Material shown -
######

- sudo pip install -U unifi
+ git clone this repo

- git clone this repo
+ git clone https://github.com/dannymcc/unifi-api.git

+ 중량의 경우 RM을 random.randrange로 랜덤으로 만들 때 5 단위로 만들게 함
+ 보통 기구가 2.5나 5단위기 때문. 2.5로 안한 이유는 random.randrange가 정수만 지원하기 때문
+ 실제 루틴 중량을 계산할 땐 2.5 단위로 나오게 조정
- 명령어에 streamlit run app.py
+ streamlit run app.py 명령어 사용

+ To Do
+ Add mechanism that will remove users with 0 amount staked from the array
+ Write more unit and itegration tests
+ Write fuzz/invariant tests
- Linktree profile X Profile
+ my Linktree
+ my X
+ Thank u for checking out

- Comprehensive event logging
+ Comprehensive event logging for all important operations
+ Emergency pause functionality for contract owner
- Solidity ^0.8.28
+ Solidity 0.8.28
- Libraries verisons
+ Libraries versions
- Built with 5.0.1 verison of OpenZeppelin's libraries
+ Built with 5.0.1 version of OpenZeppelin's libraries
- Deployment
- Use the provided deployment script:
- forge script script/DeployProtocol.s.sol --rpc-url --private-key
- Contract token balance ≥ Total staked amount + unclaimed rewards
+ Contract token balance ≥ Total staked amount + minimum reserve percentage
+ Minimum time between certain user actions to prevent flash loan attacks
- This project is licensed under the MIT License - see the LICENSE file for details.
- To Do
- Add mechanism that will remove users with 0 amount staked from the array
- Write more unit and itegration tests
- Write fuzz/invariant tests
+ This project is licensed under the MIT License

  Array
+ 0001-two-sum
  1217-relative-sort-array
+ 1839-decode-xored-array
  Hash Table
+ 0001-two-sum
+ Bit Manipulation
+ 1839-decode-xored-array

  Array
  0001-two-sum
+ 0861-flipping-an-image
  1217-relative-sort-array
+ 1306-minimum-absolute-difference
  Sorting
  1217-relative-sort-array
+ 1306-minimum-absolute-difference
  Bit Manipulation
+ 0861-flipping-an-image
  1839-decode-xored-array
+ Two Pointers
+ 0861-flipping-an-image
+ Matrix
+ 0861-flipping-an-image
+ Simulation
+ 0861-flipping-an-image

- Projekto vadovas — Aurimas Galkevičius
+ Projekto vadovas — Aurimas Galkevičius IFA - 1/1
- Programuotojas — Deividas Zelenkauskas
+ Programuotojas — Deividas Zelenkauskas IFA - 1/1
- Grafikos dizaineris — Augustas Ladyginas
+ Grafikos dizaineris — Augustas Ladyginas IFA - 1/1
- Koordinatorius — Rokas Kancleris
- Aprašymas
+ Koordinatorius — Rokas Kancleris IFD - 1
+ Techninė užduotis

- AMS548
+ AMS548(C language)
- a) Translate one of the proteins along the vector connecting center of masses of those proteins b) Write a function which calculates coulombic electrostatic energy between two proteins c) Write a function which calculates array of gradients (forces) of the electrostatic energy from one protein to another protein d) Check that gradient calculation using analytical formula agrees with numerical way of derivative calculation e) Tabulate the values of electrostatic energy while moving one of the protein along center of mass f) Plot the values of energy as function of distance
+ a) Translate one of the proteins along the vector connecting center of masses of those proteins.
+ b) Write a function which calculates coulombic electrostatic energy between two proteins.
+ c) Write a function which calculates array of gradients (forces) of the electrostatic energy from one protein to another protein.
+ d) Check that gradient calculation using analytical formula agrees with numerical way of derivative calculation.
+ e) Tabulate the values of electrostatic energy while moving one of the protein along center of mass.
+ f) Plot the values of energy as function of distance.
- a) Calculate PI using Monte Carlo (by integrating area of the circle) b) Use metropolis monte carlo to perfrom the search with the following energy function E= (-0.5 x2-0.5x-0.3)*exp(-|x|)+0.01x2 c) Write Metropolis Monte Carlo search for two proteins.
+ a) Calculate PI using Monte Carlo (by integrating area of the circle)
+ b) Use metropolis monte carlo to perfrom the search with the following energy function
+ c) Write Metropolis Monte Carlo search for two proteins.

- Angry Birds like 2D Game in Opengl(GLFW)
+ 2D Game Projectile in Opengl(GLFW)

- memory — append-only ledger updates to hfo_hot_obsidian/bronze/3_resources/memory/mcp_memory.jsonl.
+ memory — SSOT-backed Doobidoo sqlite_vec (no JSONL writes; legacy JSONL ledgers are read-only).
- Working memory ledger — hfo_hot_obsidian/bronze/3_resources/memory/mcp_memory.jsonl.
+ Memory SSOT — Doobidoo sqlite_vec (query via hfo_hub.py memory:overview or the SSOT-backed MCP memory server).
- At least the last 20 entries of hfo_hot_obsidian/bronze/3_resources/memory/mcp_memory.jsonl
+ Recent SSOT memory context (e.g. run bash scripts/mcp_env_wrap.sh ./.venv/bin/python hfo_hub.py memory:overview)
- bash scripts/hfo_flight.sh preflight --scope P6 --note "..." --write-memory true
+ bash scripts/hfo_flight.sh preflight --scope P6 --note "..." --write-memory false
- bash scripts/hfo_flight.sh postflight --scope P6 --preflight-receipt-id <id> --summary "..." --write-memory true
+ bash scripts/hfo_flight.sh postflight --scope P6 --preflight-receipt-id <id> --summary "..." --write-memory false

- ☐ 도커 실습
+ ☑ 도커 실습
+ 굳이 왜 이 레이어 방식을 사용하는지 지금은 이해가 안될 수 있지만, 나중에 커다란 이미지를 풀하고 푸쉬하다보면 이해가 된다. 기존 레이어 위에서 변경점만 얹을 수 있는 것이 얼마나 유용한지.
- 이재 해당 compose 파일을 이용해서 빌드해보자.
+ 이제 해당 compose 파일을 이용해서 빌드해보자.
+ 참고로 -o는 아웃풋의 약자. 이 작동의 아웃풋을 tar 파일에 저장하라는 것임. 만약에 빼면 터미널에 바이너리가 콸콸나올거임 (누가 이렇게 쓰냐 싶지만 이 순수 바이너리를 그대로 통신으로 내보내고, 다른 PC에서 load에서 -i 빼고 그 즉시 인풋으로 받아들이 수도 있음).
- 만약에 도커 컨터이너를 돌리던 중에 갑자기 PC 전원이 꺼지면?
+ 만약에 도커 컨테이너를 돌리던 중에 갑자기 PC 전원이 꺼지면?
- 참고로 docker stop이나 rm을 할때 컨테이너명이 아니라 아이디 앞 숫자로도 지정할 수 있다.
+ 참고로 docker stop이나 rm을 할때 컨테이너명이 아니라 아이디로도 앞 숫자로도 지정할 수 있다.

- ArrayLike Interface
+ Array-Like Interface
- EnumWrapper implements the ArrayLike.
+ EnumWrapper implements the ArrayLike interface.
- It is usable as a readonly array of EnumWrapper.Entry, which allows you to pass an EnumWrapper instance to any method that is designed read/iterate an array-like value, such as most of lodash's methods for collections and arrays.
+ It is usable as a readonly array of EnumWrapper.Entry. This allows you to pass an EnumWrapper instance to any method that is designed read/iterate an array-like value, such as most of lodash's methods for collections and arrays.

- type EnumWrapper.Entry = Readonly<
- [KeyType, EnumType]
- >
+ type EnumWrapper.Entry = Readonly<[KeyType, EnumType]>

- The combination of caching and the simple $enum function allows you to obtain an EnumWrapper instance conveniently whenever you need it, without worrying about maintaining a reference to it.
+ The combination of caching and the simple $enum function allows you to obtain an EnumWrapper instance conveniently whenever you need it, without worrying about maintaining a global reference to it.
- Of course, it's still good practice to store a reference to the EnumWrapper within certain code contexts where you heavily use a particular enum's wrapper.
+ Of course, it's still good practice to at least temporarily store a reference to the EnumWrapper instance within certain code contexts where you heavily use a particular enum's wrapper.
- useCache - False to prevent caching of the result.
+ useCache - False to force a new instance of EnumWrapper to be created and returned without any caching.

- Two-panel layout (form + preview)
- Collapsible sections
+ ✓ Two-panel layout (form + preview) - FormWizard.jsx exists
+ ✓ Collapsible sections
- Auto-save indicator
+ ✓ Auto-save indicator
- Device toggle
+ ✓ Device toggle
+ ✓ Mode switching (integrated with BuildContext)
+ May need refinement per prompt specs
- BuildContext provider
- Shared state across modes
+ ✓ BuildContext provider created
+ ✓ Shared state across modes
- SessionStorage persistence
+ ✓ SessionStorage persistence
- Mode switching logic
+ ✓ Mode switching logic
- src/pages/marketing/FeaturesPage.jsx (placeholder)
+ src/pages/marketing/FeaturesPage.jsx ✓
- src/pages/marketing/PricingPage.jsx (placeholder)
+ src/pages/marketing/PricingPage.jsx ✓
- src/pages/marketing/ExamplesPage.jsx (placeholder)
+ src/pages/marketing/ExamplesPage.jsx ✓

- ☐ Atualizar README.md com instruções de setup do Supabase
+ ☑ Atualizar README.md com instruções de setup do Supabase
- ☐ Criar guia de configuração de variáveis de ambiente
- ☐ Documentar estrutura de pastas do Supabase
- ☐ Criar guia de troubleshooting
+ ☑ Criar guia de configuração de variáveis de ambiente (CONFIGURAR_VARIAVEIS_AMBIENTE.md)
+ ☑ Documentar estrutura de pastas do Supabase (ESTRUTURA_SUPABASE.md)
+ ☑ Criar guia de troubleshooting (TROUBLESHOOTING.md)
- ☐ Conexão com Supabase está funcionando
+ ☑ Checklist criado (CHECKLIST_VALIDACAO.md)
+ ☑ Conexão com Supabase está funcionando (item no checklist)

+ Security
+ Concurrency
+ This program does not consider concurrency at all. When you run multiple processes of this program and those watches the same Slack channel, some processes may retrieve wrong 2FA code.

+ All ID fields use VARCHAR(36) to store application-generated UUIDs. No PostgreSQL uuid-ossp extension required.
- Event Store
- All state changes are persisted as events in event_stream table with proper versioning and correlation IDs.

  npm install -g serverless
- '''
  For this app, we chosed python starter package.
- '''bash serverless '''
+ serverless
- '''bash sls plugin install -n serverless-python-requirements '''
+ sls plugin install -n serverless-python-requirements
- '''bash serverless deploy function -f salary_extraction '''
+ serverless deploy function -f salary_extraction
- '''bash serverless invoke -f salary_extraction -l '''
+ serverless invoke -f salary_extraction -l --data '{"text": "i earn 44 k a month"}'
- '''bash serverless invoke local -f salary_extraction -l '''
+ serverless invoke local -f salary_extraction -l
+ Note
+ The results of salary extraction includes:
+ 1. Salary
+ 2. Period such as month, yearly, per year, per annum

######

Task details -
From the first line of the records above to the line that contains "- Grafikos dizaineris — Augustas Ladyginas", quote each line exactly.

Output of the exercise -
- sudo pip install -U unifi
+ git clone this repo

- git clone this repo
+ git clone https://github.com/dannymcc/unifi-api.git

+ 중량의 경우 RM을 random.randrange로 랜덤으로 만들 때 5 단위로 만들게 함
+ 보통 기구가 2.5나 5단위기 때문. 2.5로 안한 이유는 random.randrange가 정수만 지원하기 때문
+ 실제 루틴 중량을 계산할 땐 2.5 단위로 나오게 조정
- 명령어에 streamlit run app.py
+ streamlit run app.py 명령어 사용

+ To Do
+ Add mechanism that will remove users with 0 amount staked from the array
+ Write more unit and itegration tests
+ Write fuzz/invariant tests
- Linktree profile X Profile
+ my Linktree
+ my X
+ Thank u for checking out

- Comprehensive event logging
+ Comprehensive event logging for all important operations
+ Emergency pause functionality for contract owner
- Solidity ^0.8.28
+ Solidity 0.8.28
- Libraries verisons
+ Libraries versions
- Built with 5.0.1 verison of OpenZeppelin's libraries
+ Built with 5.0.1 version of OpenZeppelin's libraries
- Deployment
- Use the provided deployment script:
- forge script script/DeployProtocol.s.sol --rpc-url --private-key
- Contract token balance ≥ Total staked amount + unclaimed rewards
+ Contract token balance ≥ Total staked amount + minimum reserve percentage
+ Minimum time between certain user actions to prevent flash loan attacks
- This project is licensed under the MIT License - see the LICENSE file for details.
- To Do
- Add mechanism that will remove users with 0 amount staked from the array
- Write more unit and itegration tests
- Write fuzz/invariant tests
+ This project is licensed under the MIT License

  Array
+ 0001-two-sum
  1217-relative-sort-array
+ 1839-decode-xored-array
  Hash Table
+ 0001-two-sum
+ Bit Manipulation
+ 1839-decode-xored-array

  Array
  0001-two-sum
+ 0861-flipping-an-image
  1217-relative-sort-array
+ 1306-minimum-absolute-difference
  Sorting
  1217-relative-sort-array
+ 1306-minimum-absolute-difference
  Bit Manipulation
+ 0861-flipping-an-image
  1839-decode-xored-array
+ Two Pointers
+ 0861-flipping-an-image
+ Matrix
+ 0861-flipping-an-image
+ Simulation
+ 0861-flipping-an-image

- Projekto vadovas — Aurimas Galkevičius
+ Projekto vadovas — Aurimas Galkevičius IFA - 1/1
- Programuotojas — Deividas Zelenkauskas
+ Programuotojas — Deividas Zelenkauskas IFA - 1/1
- Grafikos dizaineris — Augustas Ladyginas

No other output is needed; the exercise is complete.